I think we’ll give warmer temperatures a try. Over the course of the day I gradually worked the thermostat up, and up, and still further up as I tried to get some warmth back in our bones. Perhaps I’m going about this using less heat experiment the wrong way? A better thought at the moment seems to start with a higher temperature and gradually work our way colder. Maybe the shock won’t be so brutal this way. For now, I’ve got the heat set at what feels like an amazingly warm 68-69 degrees. That was as high as I could work the heat pump with out sending it into emergency heat mode. I’ll try this out for a few days and see if I still need to raise the setting higher or if this will do as a base.
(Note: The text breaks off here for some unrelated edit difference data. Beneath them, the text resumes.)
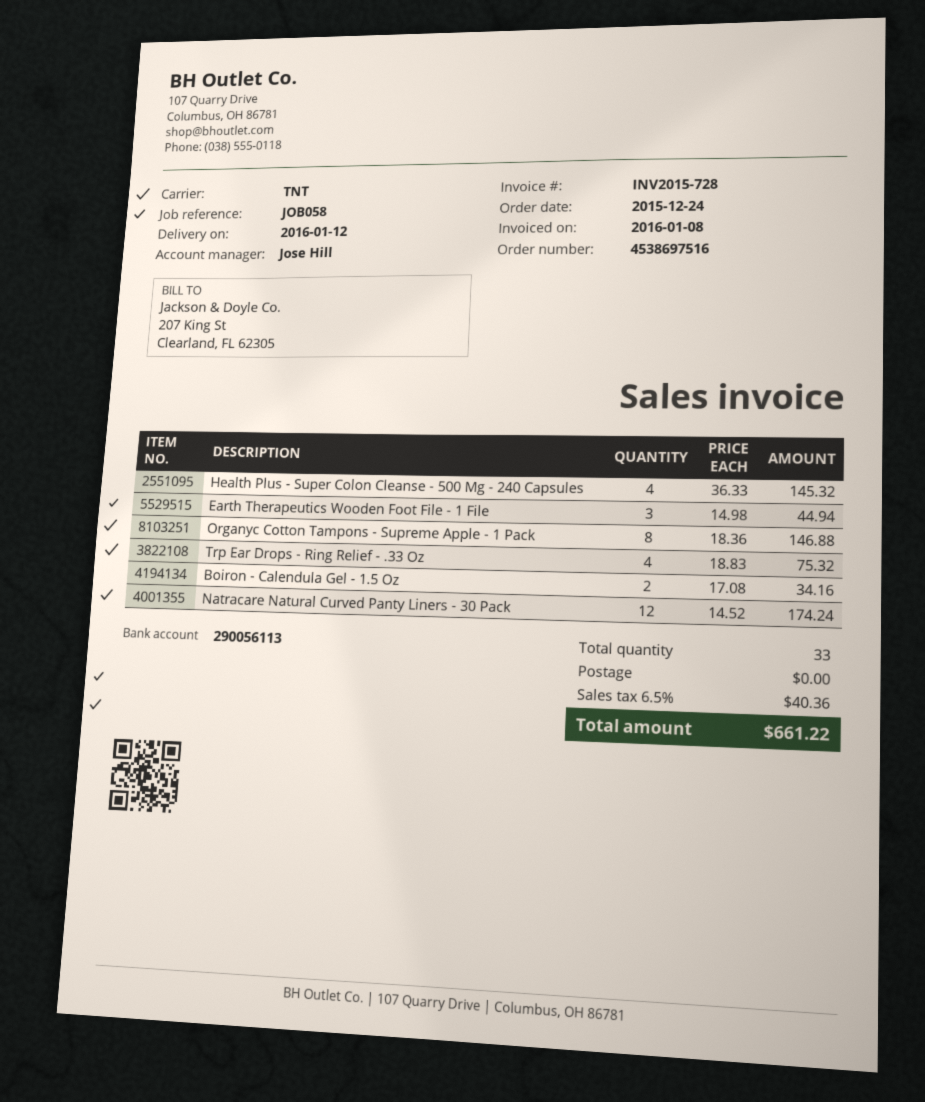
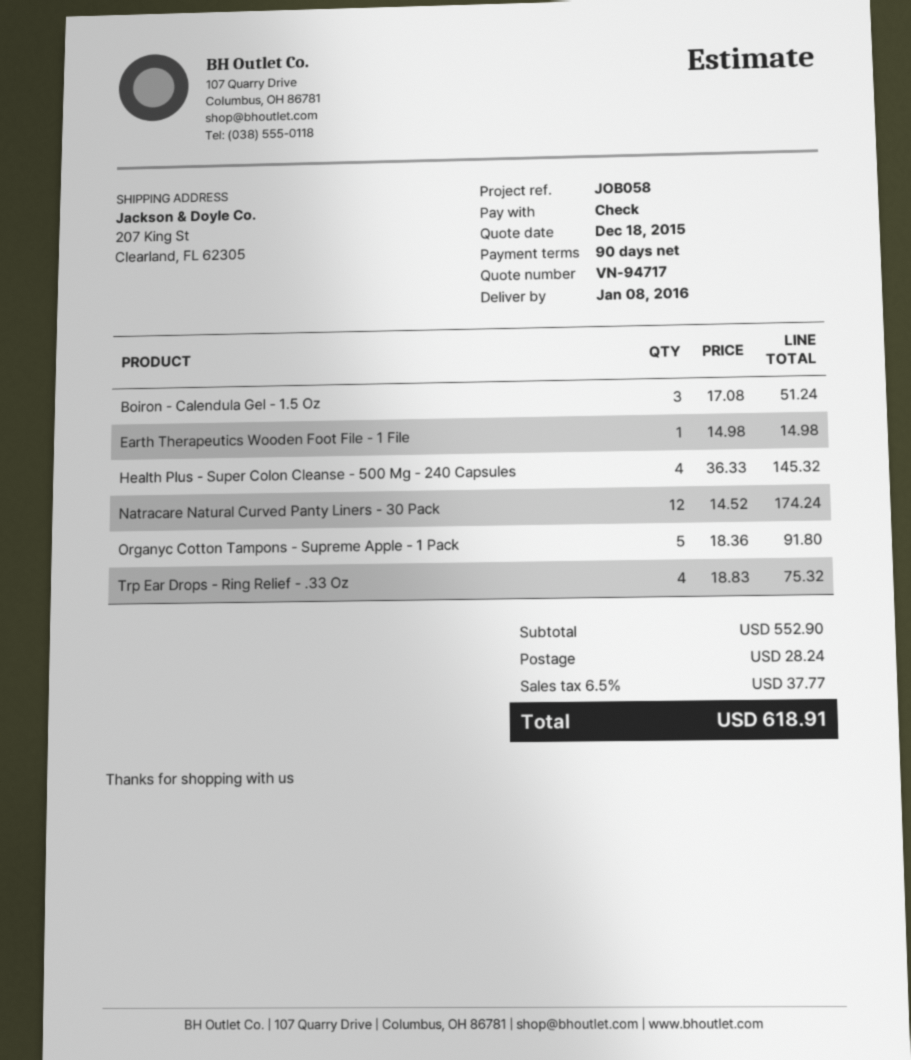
delivery date: 2016-01-12 -> 2016-01-08
Earth Therapeutics Wooden Foot File - 1 File: 3 x 14.98 = 44.94 -> 1 x 14.98 = 14.98
Organyc Cotton Tampons - Supreme Apple - 1 Pack: 8 x 18.36 = 146.88 -> 5 x 18.36 = 91.80
Boiron - Calendula Gel - 1.5 Oz: 2 x 17.08 = 34.16 -> 3 x 17.08 = 51.24
shipping: 0.00 -> 28.24
tax: 6.5% = 40.36 -> 6.5% = 37.77
total: 661.22 -> 618.91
I wish there were things I could do to better insulate this place. I’m not real interested in making improvements to someone else’s property, without some sort of reimbursement. Maybe if I planned to be here for several years, but I don’t. The windows themselves seem to be fairly well insulated, nice double paned ones, recently upgraded. Neither they nor the doors make my candle flame flicker with signs of a draft. Its the exterior walls themselves that are terribly cold to the touch. So I’m picking up some freecycle double thick wool blankets. After washing, I’ll hang them on the walls in the 2nd bedroom to try and trap some heat. I’d love to shut that vent and close the room off, as I don’t even use it, but the pipes for the heating and cooling system run through that room’s closet. I don’t want to risk frozen pipes or make the heating system work even harder, from letting that room get too cold.

At least I’ve learned a couple things from this first stage of my experiment: 1) For any more bright ideas I might have – go more slowly! 2) I need to think up some contingency plans for how Baka and I will cope if there are any ice storms this winter. We’re not exactly located in a high priority area for the power companies to come rushing in and fix downed lines. I’ve got time to think about this, it doesn’t truly get cold here till January. and 3) Any future home of mine simply must have a working (or repairable) chimney. Preferably with a wood stove, but I can always get one installed if I must.

I’m trying to cut back my electricity use, specifically heating and cooling. Both to help lower my electric bill and to feel the seasons more as the actually are.

This summer my double coated bernese mountain dog, Baka, and I tested our ability to exist comfortably while using less air conditioning. It was fairly successful for a first attempt, though I had to go slowly as berners are sensitive to heat. We started with the air conditioner set somewhere between 70 and 75 degrees and gradually worked our way to up to leaving it set at 80 degrees. I think if this apartment had a ceiling fan we could have done better even. Baka informed me one August afternoon, that up to 80 degrees is alright, as long as there are frozen doggie treats to enjoy (or any kind of treats for that matter) – but over 80 degrees simply isn’t happening until we have our own place and some nice strong ceiling fans.

Now that the weather has shifted to a temperature more after Baka’s own heart (and fluffiness), I’m the one testing my temperature setting tolerance. I’m starting with the heat set at 60 degrees. I’m in an upstairs, center apartment, with a nice skylight and decent windows. So far the apartment seems to warm itself up to quite nicely, I haven’t heard the heat turn on yet (and I did test it to be sure it could). Colder weather is on the way though, so we’ll see how I cope, or if I wuss out and start pushing the thermometer higher.

One bonus to living in a colder apartment… more occasions to wear the things I’ve knit. Even better, an excuse to knit more! So tonight I dug around in my yarn stash and picked out two kinds of wool to make my very first pair of slippers. I’m not by nature a slipper person. I feel more at home walking around barefoot. The apartment has been getting down to 62 degrees over night though. For the most part, I still feel plenty warm. I even find I like that little bit of a nip in the air that hints at winter coming, reminds me to make myself a cup of tea in the morning or treat myself to a hot cocoa at night. The toes however, oh the toes do get cold on these hardwood floors. Therefor, slippers must be knit!